Vertical integration can be great but I’m not sure I see $10 billion or more plus costs in value for Apple to run their own search engine.
 
everyone should just do what i do and already know everything which completely cuts out the need for a search engine
 
EU pushes for no default and unrestricted ability to switch engines. Meanwhile, we know in which sense Apple considers Google to be best in slot. Apart from Microsoft/Bing (which incidentally feeds DuckDuckGo), none can split that kind of money just for that.
No default: So users can't use the best engine every time, they have to select it each time. Yeah, that's user friendly.

Unrestricted ability to switch engines: Already present.

The EU coalition are morons.
 
Not one bit? If PETA held a convention and gave a cheesesteak restaurant the most prominent booth in the vendor food section, would you not find that incongruous for an organization like PETA?

It would have nothing to do with privacy.

Unless PETA gave my name or similar information to the restaurant.
 
No default: So users can't use the best engine every time, they have to select it each time. Yeah, that's user friendly.

Unrestricted ability to switch engines: Already present.

The EU coalition are morons.

It's probably more about making your own choice a first time, instead of having a choice being taken for you. You'd launch Safari the first time and it would ask you which search engine to use. You'd chose one and that's it. That's how I understood "no default" at least (but it's the first time I heard of those plans).

The EU does make good laws. The EU is in some way what the US used to be during its golden era, I think they make similar politics.
 
it's reasonable because companies and developers are willing to name Apple their commissioner and are paying the commission.
You mean *forced*. Apple makes sure you can't get apps anywhere else. The only reason I use the App Store is because I have to. I don't browse the App Store looking for apps it recommends. I go there when I need an app that I know exists. I'd get the app on Android too, if that is the phone I had. Apple isn't doing me any favors.
 
Apple charges only $99 per year to be a developer. The commission is not just for monetary transaction. Apple build XCode and all the APIs that developers use for their apps.

A high flat fee makes no sense and kills small independent developers.
$99 x how many developers? Make it $199 (still very affordable). How much $$$ is that?
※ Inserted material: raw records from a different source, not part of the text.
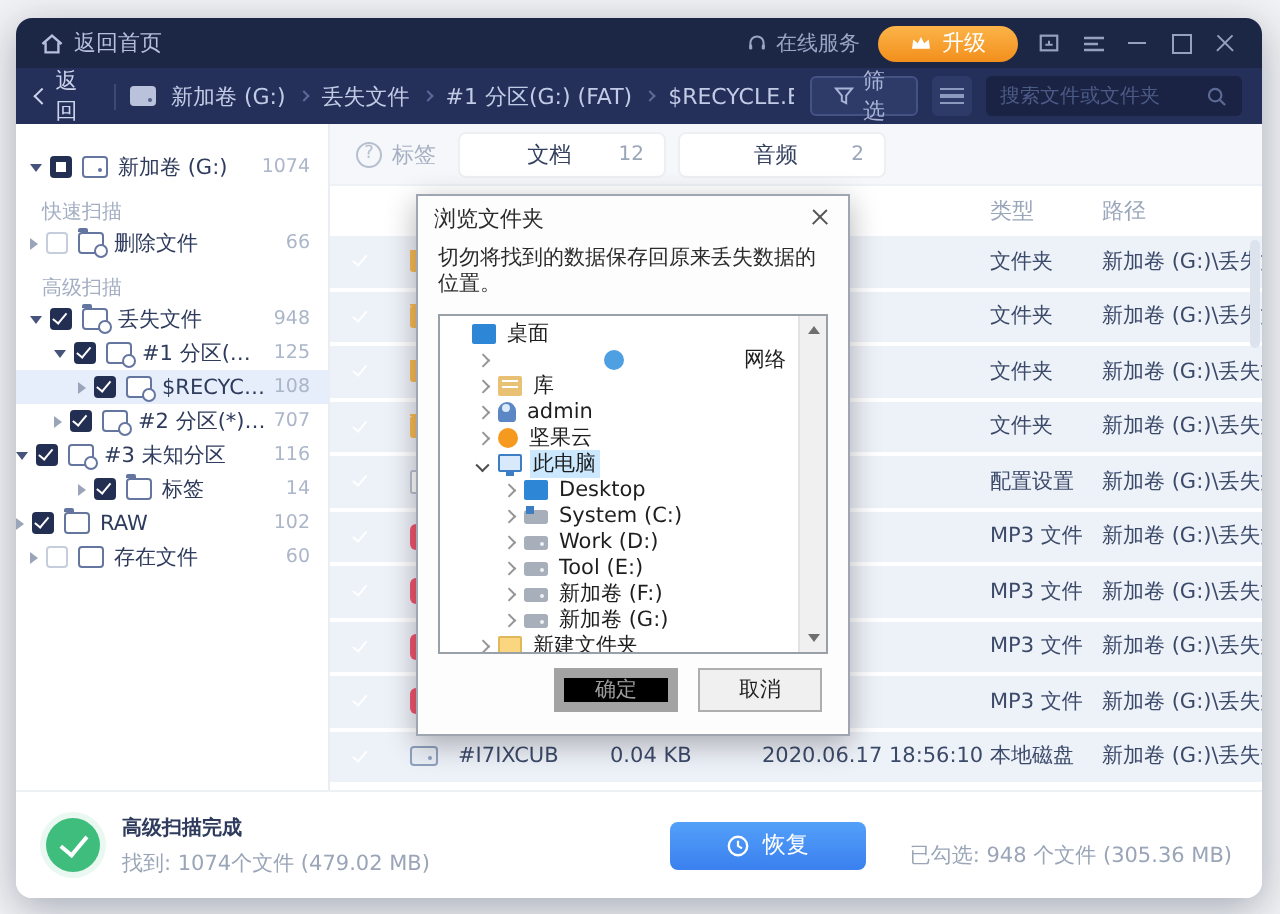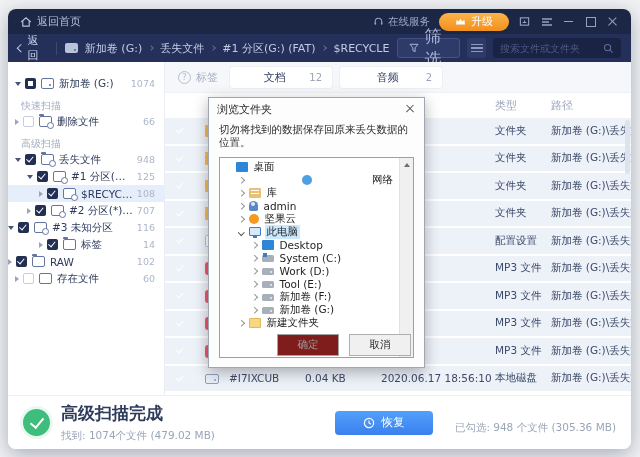"筛选" .filter-btn { font-size: 17px -> 11px }
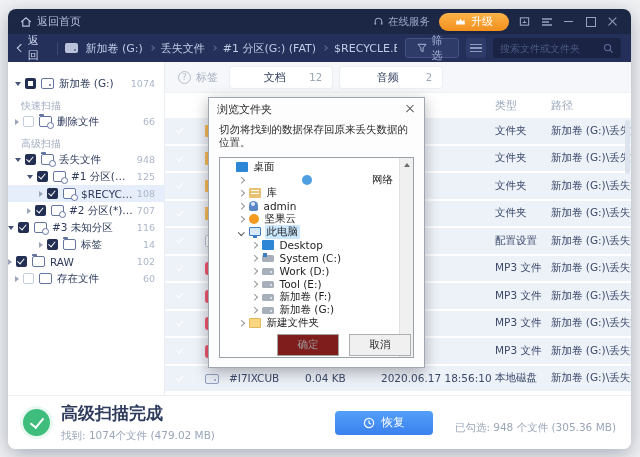"桌面" .dlg-tree { height: 201px -> 170px }
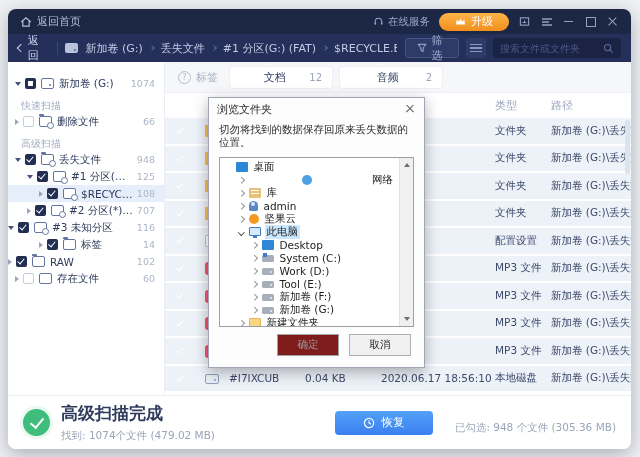"确定" .dbtn.ok { background: #7f1d1d -> #000000; border: 1px solid #a3a3a3 -> 5px solid #a3a3a3 }
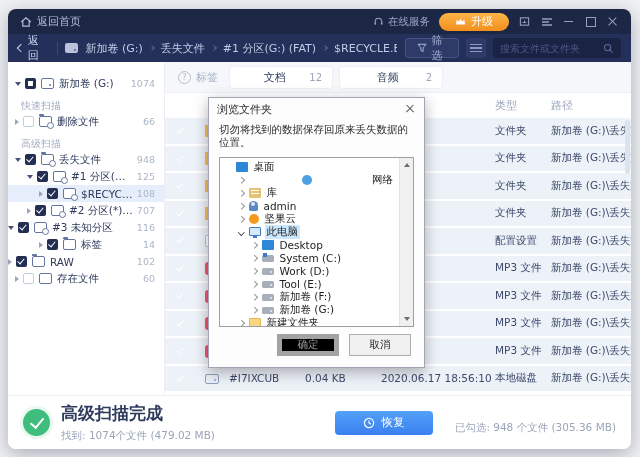"高级扫描完成" .st-title { font-size: 17px -> 10px }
If developers stopped developing for iOS, wonder how fast Apple would change their mind? No apps, and users stop buying iPhones. It seems you want to treat your developers better.

It works both ways.
 
Google can cry all they want about RCS and “better” features, but they can’t deny they love that iPhone exposure with Google search.
 
And physical brands pay for premium placement at your grocery store - why is that surprising?

The difference here is that we are talking about companies with dominant positions and an agreement that is allegedly being used to help Google maintain or increase its dominance in search. It wouldn't be as much, if any, of an issue at least for regulators if Google didn't have such a large share of the search market (varies by country but globally is around 84% desktop to 95% mobile) and Apple didn't have as much share of the browser market (varies by country but globally is second only to Google's own Chrome browser).
 
It would have nothing to do with privacy.

Unless PETA gave my name or similar information to the restaurant.

I was not using my PETA/cheesesteak example as a privacy comparison. I was using it as an analogy of how both companies/organizations would be doing things incongruous to what each claims to stand for i.e., Apple with privacy yet giving Google a prominent position on Safari as the default search and PETA with animal rights yet giving a cheesesteak restaurant a prominent position at its convention.